━━━ RECORDS FOR THE TASK ━━━

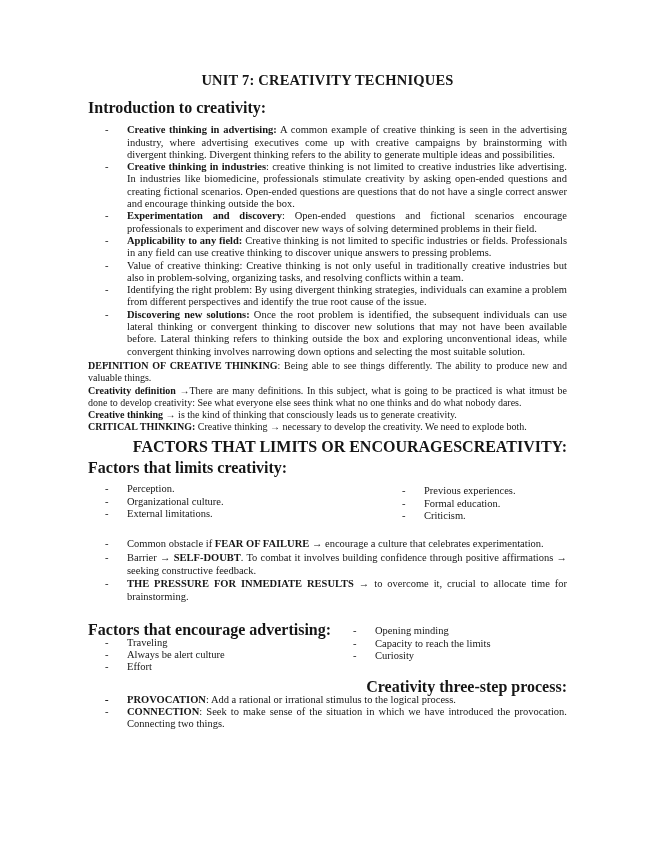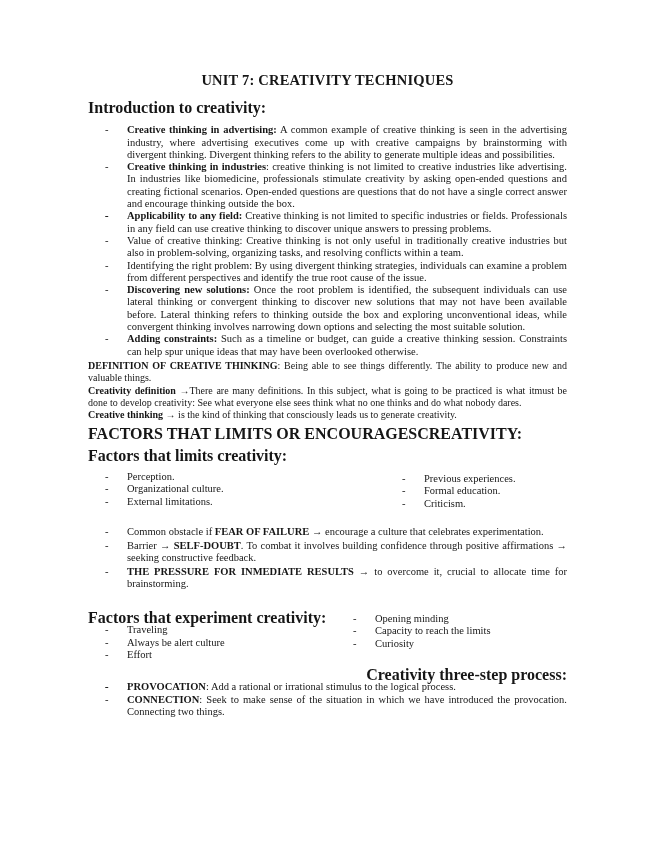--- a/index.html
+++ b/index.html
@@ -37,21 +37,21 @@
     padding-left: 39px;
     font-size: 10.5px;
     line-height: 12.3px;
   }
   .mk {
     position: absolute;
     left: 17px; top: 0;
   }
   .defblock { margin-top: 2px; }
   .defp { font-size: 10px; line-height: 12.3px; }
-  .factors-h { margin-top: 7px; }
+  .factors-h { margin-top: 7px; text-align: right; }
   .limits-h { margin-top: 9px; }
   .limits-row { position: relative; margin-top: 9px; min-height: 40px; }
   .col-list { width: 260px; }
   .right-list-1 { position: absolute; left: 297px; top: 2px; width: 182px; }
   .obstacles { margin-top: 15px; }
   .obstacles .li { line-height: 12.6px; margin-bottom: 1px; }
   .encourage-row { position: relative; margin-top: 21px; min-height: 50px; }
   .right-list-2 { position: absolute; left: 248px; top: 1px; width: 200px; }
   .process-h { margin-top: 7px; text-align: right; }
   .sb { font-weight: bold; }
@@ -62,32 +62,33 @@
 
 <div class="page">
 
   <div class="title">UNIT 7: CREATIVITY TECHNIQUES</div>
 
   <div class="h intro-h">Introduction to creativity:</div>
 
   <div>
     <div class="li just"><span class="mk">-</span><span><span class="sb">Creative thinking in advertising:</span><span class="sr"> A common example of creative thinking is seen in the advertising industry, where advertising executives come up with creative campaigns by brainstorming with divergent thinking. Divergent thinking refers to the ability to generate multiple ideas and possibilities.</span></span></div>
     <div class="li just"><span class="mk">-</span><span><span class="sb">Creative thinking in industries</span><span class="sr">: creative thinking is not limited to creative industries like advertising. In industries like biomedicine, professionals stimulate creativity by asking open-ended questions and creating fictional scenarios. Open-ended questions are questions that do not have a single correct answer and encourage thinking outside the box.</span></span></div>
-    <div class="li just"><span class="mk">-</span></div>
+    <div class="li just"><span class="mk">-</span><span><span class="sb">Experimentation and discovery</span><span class="sr">: Open-ended questions and fictional scenarios encourage professionals to experiment and discover new ways of solving determined problems in their field.</span></span></div>
     <div class="li just"><span class="mk">-</span><span><span class="sb">Applicability to any field:</span><span class="sr"> Creative thinking is not limited to specific industries or fields. Professionals in any field can use creative thinking to discover unique answers to pressing problems.</span></span></div>
     <div class="li just"><span class="mk">-</span><span><span class="sr">Value of creative thinking: Creative thinking is not only useful in traditionally creative industries but also in problem-solving, organizing tasks, and resolving conflicts within a team.</span></span></div>
     <div class="li just"><span class="mk">-</span><span><span class="sr">Identifying the right problem: By using divergent thinking strategies, individuals can examine a problem from different perspectives and identify the true root cause of the issue.</span></span></div>
     <div class="li just"><span class="mk">-</span><span><span class="sb">Discovering new solutions:</span><span class="sr"> Once the root problem is identified, the subsequent individuals can use lateral thinking or convergent thinking to discover new solutions that may not have been available before. Lateral thinking refers to thinking outside the box and exploring unconventional ideas, while convergent thinking involves narrowing down options and selecting the most suitable solution.</span></span></div>
-    <div class="li just"><span class="mk">-</span><span><span class="sb">Adding constraints:</span><span class="sr"> Such as a timeline or budget, can guide a creative thinking session. Constraints can help spur unique ideas that may have been overlooked otherwise.</span></span></div>
+    <div class="li just"><span class="mk">-</span></div>
   </div>
 
   <div class="defblock">
     <div class="defp just"><span class="sb">DEFINITION OF CREATIVE THINKING</span><span class="sr">: Being able to see things differently. The ability to produce new and valuable things.</span></div>
     <div class="defp just"><span class="sb">Creativity definition </span><span class="sb">→</span><span class="sr">There are many definitions. In this subject, what is going to be practiced is what itmust be done to develop creativity: See what everyone else sees think what no one thinks and do what nobody dares.</span></div>
     <div class="defp just"><span class="sb">Creative thinking </span><span class="sb">→</span><span class="sr"> is the kind of thinking that consciously leads us to generate creativity.</span></div>
+    <div class="defp just"><span class="sb">CRITICAL THINKING:</span><span class="sr"> Creative thinking </span><span class="sb">→</span><span class="sr"> necessary to develop the creativity. We need to explode both.</span></div>
   </div>
 
   <div class="h factors-h">FACTORS THAT LIMITS OR ENCOURAGESCREATIVITY:</div>
 
   <div class="h limits-h">Factors that limits creativity:</div>
 
   <div class="limits-row">
     <div class="col-list">
       <div class="li"><span class="mk">-</span><span>Perception.</span></div>
       <div class="li"><span class="mk">-</span><span>Organizational culture.</span></div>
@@ -100,21 +101,21 @@
     </div>
   </div>
 
   <div class="obstacles">
     <div class="li just"><span class="mk">-</span><span><span class="sr">Common obstacle if </span><span class="sb">FEAR OF FAILURE</span><span class="sr"> </span><span class="sb">→</span><span class="sr"> encourage a culture that celebrates experimentation.</span></span></div>
     <div class="li just"><span class="mk">-</span><span><span class="sr">Barrier </span><span class="sb">→</span><span class="sr"> </span><span class="sb">SELF-DOUBT</span><span class="sr">. To combat it involves building confidence through positive affirmations </span><span class="sb">→</span><span class="sr"> seeking constructive feedback.</span></span></div>
     <div class="li just"><span class="mk">-</span><span><span class="sb">THE PRESSURE FOR INMEDIATE RESULTS</span><span class="sr"> </span><span class="sb">→</span><span class="sr"> to overcome it, crucial to allocate time for brainstorming.</span></span></div>
   </div>
 
   <div class="encourage-row">
-    <div class="h">Factors that experiment creativity:</div>
+    <div class="h">Factors that encourage advertising:</div>
     <div class="col-list">
       <div class="li"><span class="mk">-</span><span>Traveling</span></div>
       <div class="li"><span class="mk">-</span><span>Always be alert culture</span></div>
       <div class="li"><span class="mk">-</span><span>Effort</span></div>
     </div>
     <div class="right-list-2">
       <div class="li"><span class="mk">-</span><span>Opening minding</span></div>
       <div class="li"><span class="mk">-</span><span>Capacity to reach the limits</span></div>
       <div class="li"><span class="mk">-</span><span>Curiosity</span></div>
     </div>

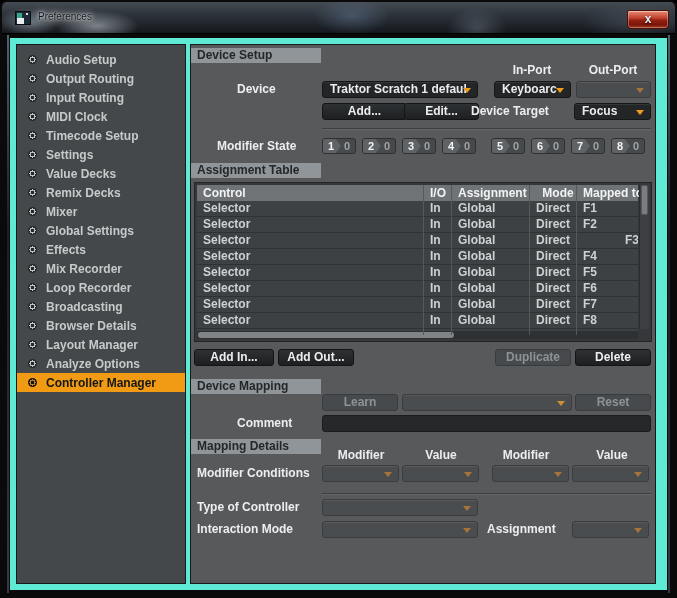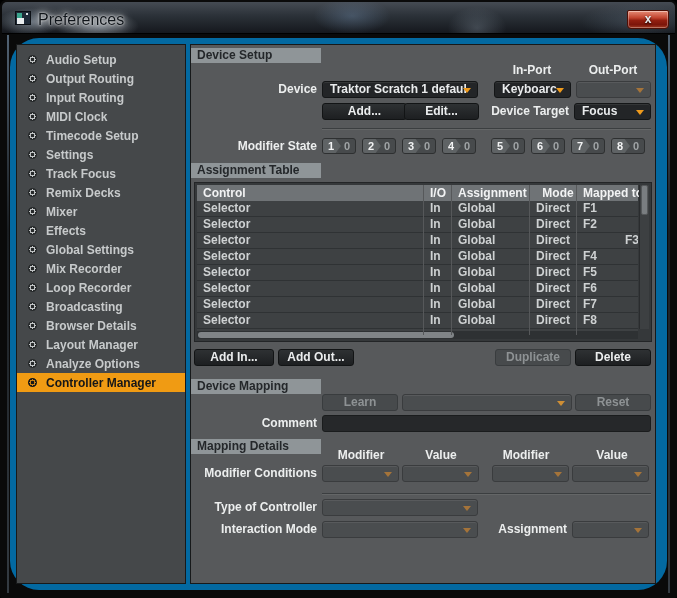--- a/index.html
+++ b/index.html
@@ -14,54 +14,54 @@
       radial-gradient(55px 26px at 350px 14px, rgba(120,150,185,0.35), rgba(120,150,185,0) 70%),
       radial-gradient(42px 30px at 475px 26px, rgba(150,165,180,0.30), rgba(150,165,180,0) 70%),
       radial-gradient(80px 26px at 635px 20px, rgba(120,140,160,0.28), rgba(120,140,160,0) 70%),
       linear-gradient(180deg, #454b53 0%, #2b3138 45%, #15181d 100%);
     border-bottom:1px solid #000;
   }
   .app-icon { position:absolute; left:13px; top:9px; width:16px; height:14px; background:#1e2a38; border:1px solid #0a0e13; }
   .app-icon .ic-a { position:absolute; left:1px; top:1px; width:5px; height:5px; background:#3aa58d; }
   .app-icon .ic-b { position:absolute; left:1px; top:6px; width:7px; height:6px; background:#e9edef; }
   .app-icon .ic-c { position:absolute; right:2px; top:1px; width:2px; height:2px; background:#dfe5e8; }
-  .title-text { position:absolute; left:36px; top:9px; font-size:16px; color:#10151a;
+  .title-text { position:absolute; left:36px; top:9px; font-size:10px; color:#10151a;
     text-shadow:0 0 6px rgba(255,255,255,0.95), 0 0 12px rgba(255,255,255,0.6), 0 0 2px rgba(255,255,255,0.9); }
   .close-btn { position:absolute; left:625px; top:8px; width:42px; height:19px; border-radius:2px 2px 4px 4px;
     background:linear-gradient(180deg,#f4bfae 0%, #e0816b 6%, #c1442f 40%, #931f10 55%, #7c150a 80%, #a03a22 100%);
     border:1px solid #4e0f05; box-shadow:inset 0 0 0 1px rgba(255,255,255,0.3);
     color:#e6ebee; font-size:12px; font-weight:900; text-align:center; line-height:17px;
     text-shadow:0 1px 2px rgba(0,0,0,0.85); cursor:default; }
 
   
   .edge-l, .edge-r { position:absolute; top:35px; bottom:5px; width:2px;
     background:linear-gradient(180deg, rgba(140,170,200,0.55), rgba(90,110,130,0.2) 35%, rgba(130,150,170,0.35)); }
   .edge-l { left:7px; } .edge-r { right:7px; }
 
   
-  .client { position:absolute; left:10px; right:10px; top:38px; bottom:8px; background:#0369a1;border-radius:29px; }
+  .client { position:absolute; left:10px; right:10px; top:38px; bottom:8px; background:#5eead4; }
 
   
   .sidebar { position:absolute; left:6px; top:6px; width:170px; bottom:6px; background:#45484a;
     border:1px solid #17191a; padding-top:5px; overflow:hidden; }
   .side-item { height:19px; display:flex; align-items:center; padding-left:11px;
     color:#c7cacb; font-weight:bold; font-size:12px; white-space:nowrap; cursor:default; }
   .side-item .bullet { width:9px; height:9px; border-radius:50%; margin-right:9px; flex:0 0 auto;
     background:radial-gradient(circle at 50% 50%, #26292a 0 1.6px, #bec1c2 1.6px 3.1px, #26292a 3.1px 4.5px, rgba(0,0,0,0) 4.6px); }
   .side-item.selected { background:#f09b13; color:#141618; }
   .side-item.selected .bullet {
     background:radial-gradient(circle at 50% 50%, #141618 0 1.6px, #c87f10 1.6px 3.1px, #141618 3.1px 4.5px, rgba(0,0,0,0) 4.6px); }
 
   
   .panel { position:absolute; left:180px; top:6px; width:466px; bottom:6px; background:#57595b;
     border:1px solid #17191a; overflow:hidden; }
   .secbar { position:absolute; left:0; width:130px; height:15px; background:#8f9598; color:#24272a;
     font-weight:bold; font-size:12px; line-height:15px; padding-left:6px; white-space:nowrap; }
   .rlabel, .clabel { position:absolute; color:#eceeee; font-weight:bold; font-size:12px; line-height:17px; white-space:nowrap; }
-  .rlabel { text-align:right; }
+  .rlabel { }
   .clabel { text-align:center; }
   .sep { position:absolute; height:1px; background:#3b3e40; box-shadow:0 1px 0 rgba(255,255,255,0.08); }
 
   .dd { position:absolute; height:17px; background:#232527; border:1px solid #141617; border-radius:3px;
     color:#e9ebec; font-weight:bold; font-size:12px; line-height:15px; padding:0 16px 0 7px;
     overflow:hidden; white-space:nowrap; box-shadow:inset 0 1px 0 rgba(255,255,255,0.08); cursor:default; }
   .dd .arrow { position:absolute; right:6px; top:6px; width:0; height:0;
     border-left:4px solid transparent; border-right:4px solid transparent; border-top:5px solid #ef9b1d; }
   .dd.empty { background:#4a4d4f; border-color:#3a3c3e; color:#b9bcbe; }
   .dd.empty .arrow { border-top-color:#a5743a; }
@@ -133,37 +133,37 @@
         <div class="side-item">
           <span class="bullet"></span>
           <span>Timecode Setup</span>
         </div>
         <div class="side-item">
           <span class="bullet"></span>
           <span>Settings</span>
         </div>
         <div class="side-item">
           <span class="bullet"></span>
-          <span>Track Focus</span>
+          <span>Value Decks</span>
         </div>
         <div class="side-item">
           <span class="bullet"></span>
           <span>Remix Decks</span>
         </div>
         <div class="side-item">
           <span class="bullet"></span>
           <span>Mixer</span>
         </div>
         <div class="side-item">
           <span class="bullet"></span>
+          <span>Global Settings</span>
+        </div>
+        <div class="side-item">
+          <span class="bullet"></span>
           <span>Effects</span>
-        </div>
-        <div class="side-item">
-          <span class="bullet"></span>
-          <span>Global Settings</span>
         </div>
         <div class="side-item">
           <span class="bullet"></span>
           <span>Mix Recorder</span>
         </div>
         <div class="side-item">
           <span class="bullet"></span>
           <span>Loop Recorder</span>
         </div>
         <div class="side-item">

━━━

ACTION ITEM:
State in a single number how many lines in the data include the word "rlabel".

EXERCISE RESPONSE:
3